- **YOUR TASK**
Please copy every line from the following entries in which the word "none" appears.

- **ENTRIES PROVIDED**

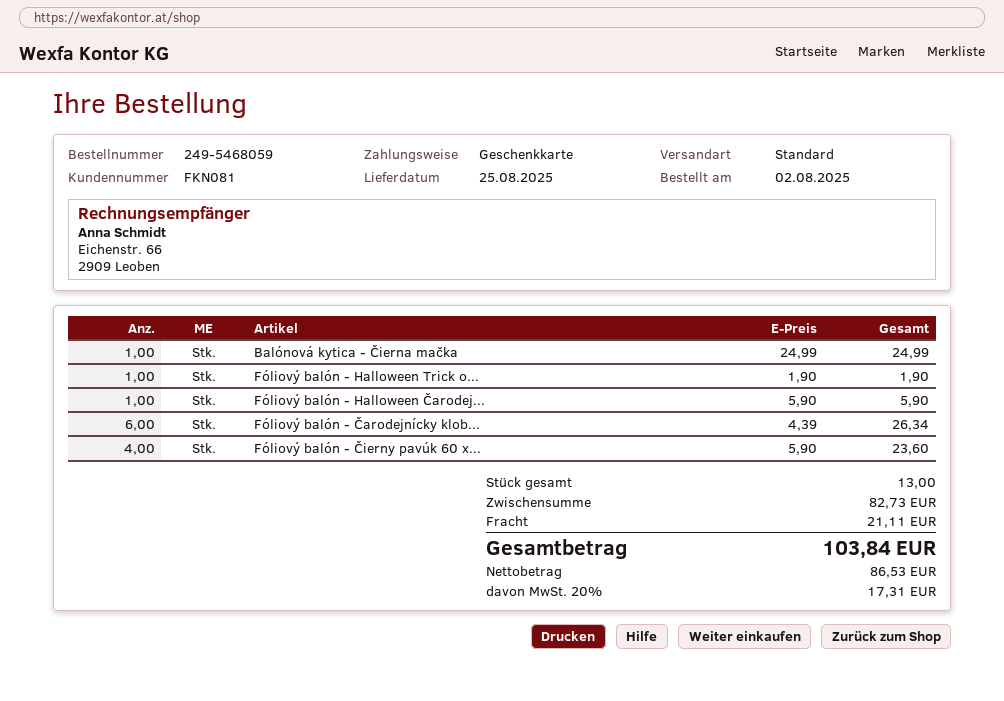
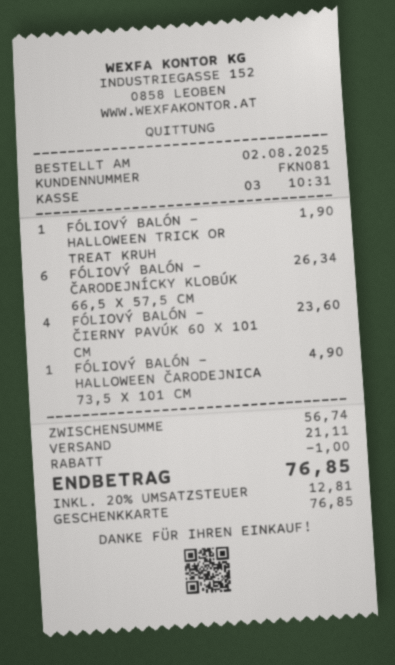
Balónová kytica - Čierna mačka: 1 for 24.99 -> none
Fóliový balón - Halloween Čarodej...: 1 for 5.90 -> 1 for 4.90
subtotal: 82.73 -> 56.74
discount: none -> 1.00
tax: 20% = 17.31 -> 20% = 12.81
total: 103.84 -> 76.85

- **ANSWER TO THE EXERCISE**
Balónová kytica - Čierna mačka: 1 for 24.99 -> none
discount: none -> 1.00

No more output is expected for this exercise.